## WHAT IS REQUIRED
With the line containing "Tailwind CSS styling" as the start and the line containing "your Tailwind configuration" as the end, transcribe that span of the entries below exactly, including both.

## EXTRACTED DATA
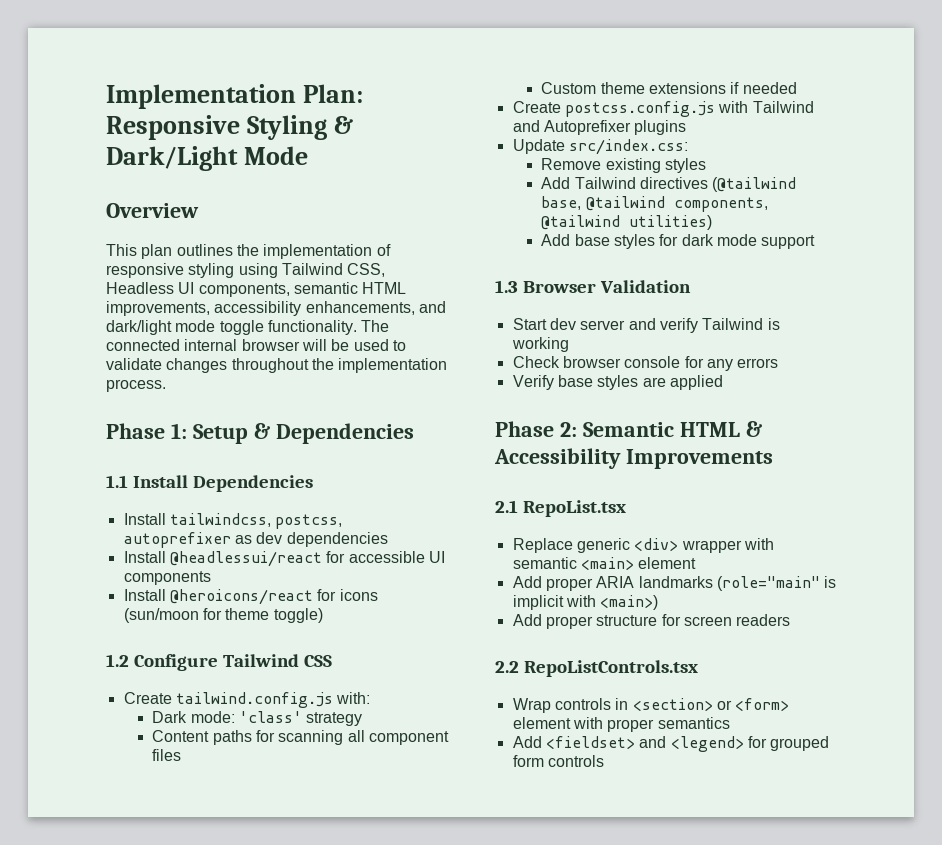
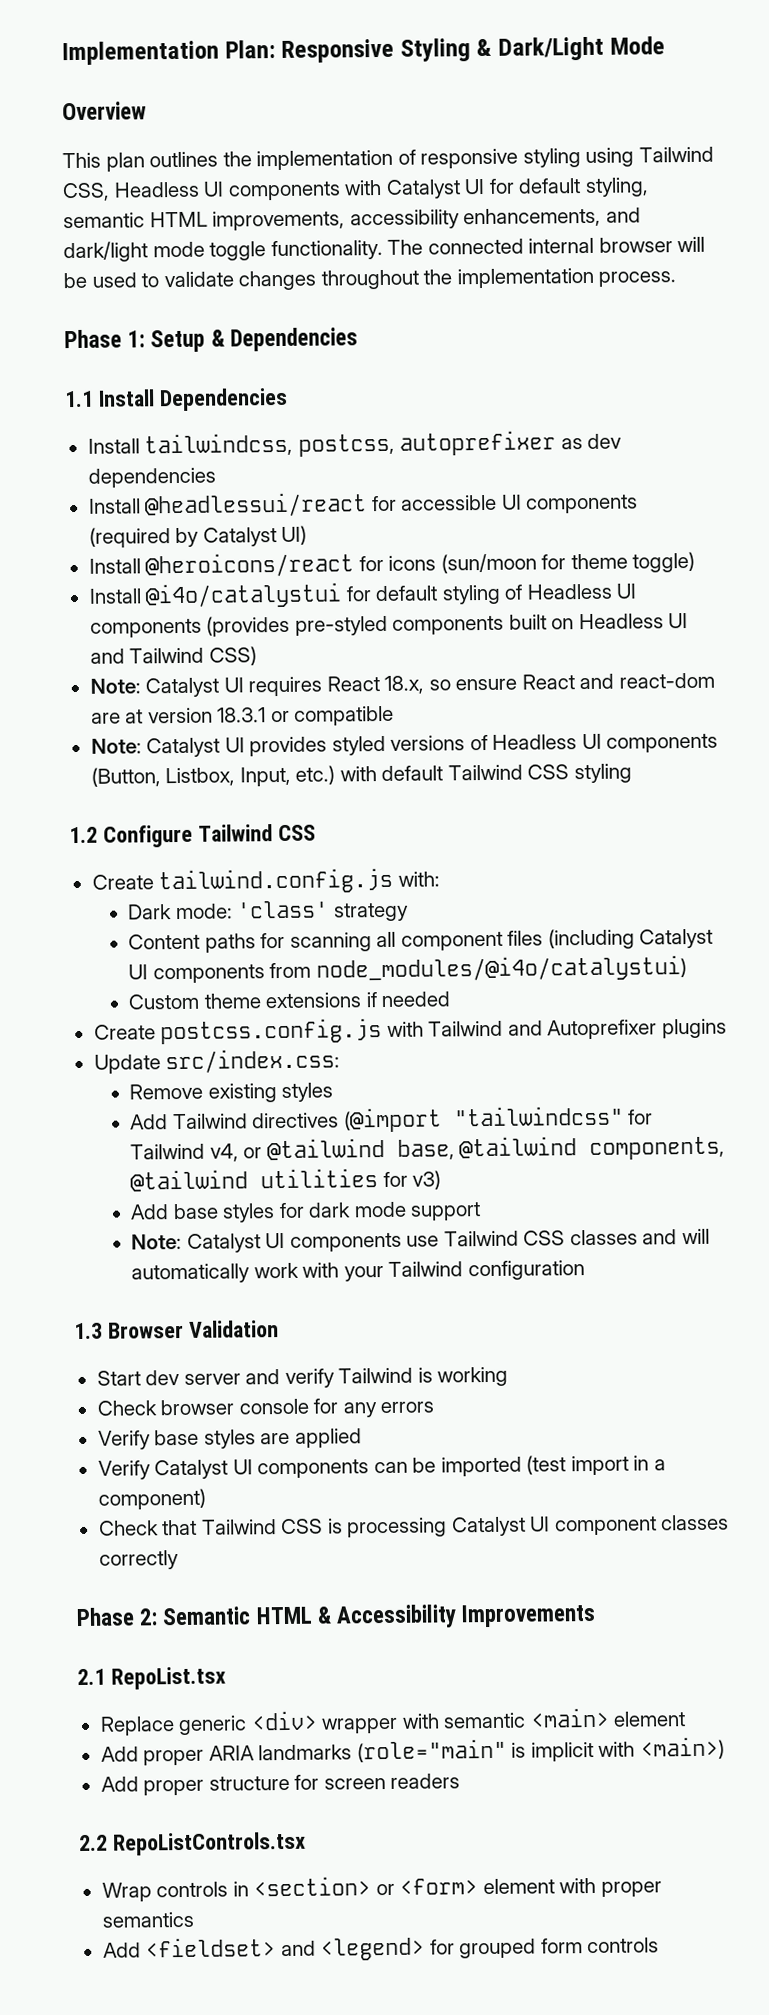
- This plan outlines the implementation of responsive styling using Tailwind CSS, Headless UI components, semantic HTML improvements, accessibility enhancements, and dark/light mode toggle functionality.
+ This plan outlines the implementation of responsive styling using Tailwind CSS, Headless UI components with Catalyst UI for default styling, semantic HTML improvements, accessibility enhancements, and dark/light mode toggle functionality.
- Install @headlessui/react for accessible UI components
+ Install @headlessui/react for accessible UI components (required by Catalyst UI)
+ Install @i4o/catalystui for default styling of Headless UI components (provides pre-styled components built on Headless UI and Tailwind CSS)
+ Note: Catalyst UI requires React 18.x, so ensure React and react-dom are at version 18.3.1 or compatible
+ Note: Catalyst UI provides styled versions of Headless UI components (Button, Listbox, Input, etc.) with default Tailwind CSS styling
- Content paths for scanning all component files
+ Content paths for scanning all component files (including Catalyst UI components from node_modules/@i4o/catalystui)
- Add Tailwind directives (@tailwind base, @tailwind components, @tailwind utilities)
+ Add Tailwind directives (@import "tailwindcss" for Tailwind v4, or @tailwind base, @tailwind components, @tailwind utilities for v3)
+ Note: Catalyst UI components use Tailwind CSS classes and will automatically work with your Tailwind configuration
+ Verify Catalyst UI components can be imported (test import in a component)
+ Check that Tailwind CSS is processing Catalyst UI component classes correctly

## RESULT
+ Note: Catalyst UI provides styled versions of Headless UI components (Button, Listbox, Input, etc.) with default Tailwind CSS styling
- Content paths for scanning all component files
+ Content paths for scanning all component files (including Catalyst UI components from node_modules/@i4o/catalystui)
- Add Tailwind directives (@tailwind base, @tailwind components, @tailwind utilities)
+ Add Tailwind directives (@import "tailwindcss" for Tailwind v4, or @tailwind base, @tailwind components, @tailwind utilities for v3)
+ Note: Catalyst UI components use Tailwind CSS classes and will automatically work with your Tailwind configuration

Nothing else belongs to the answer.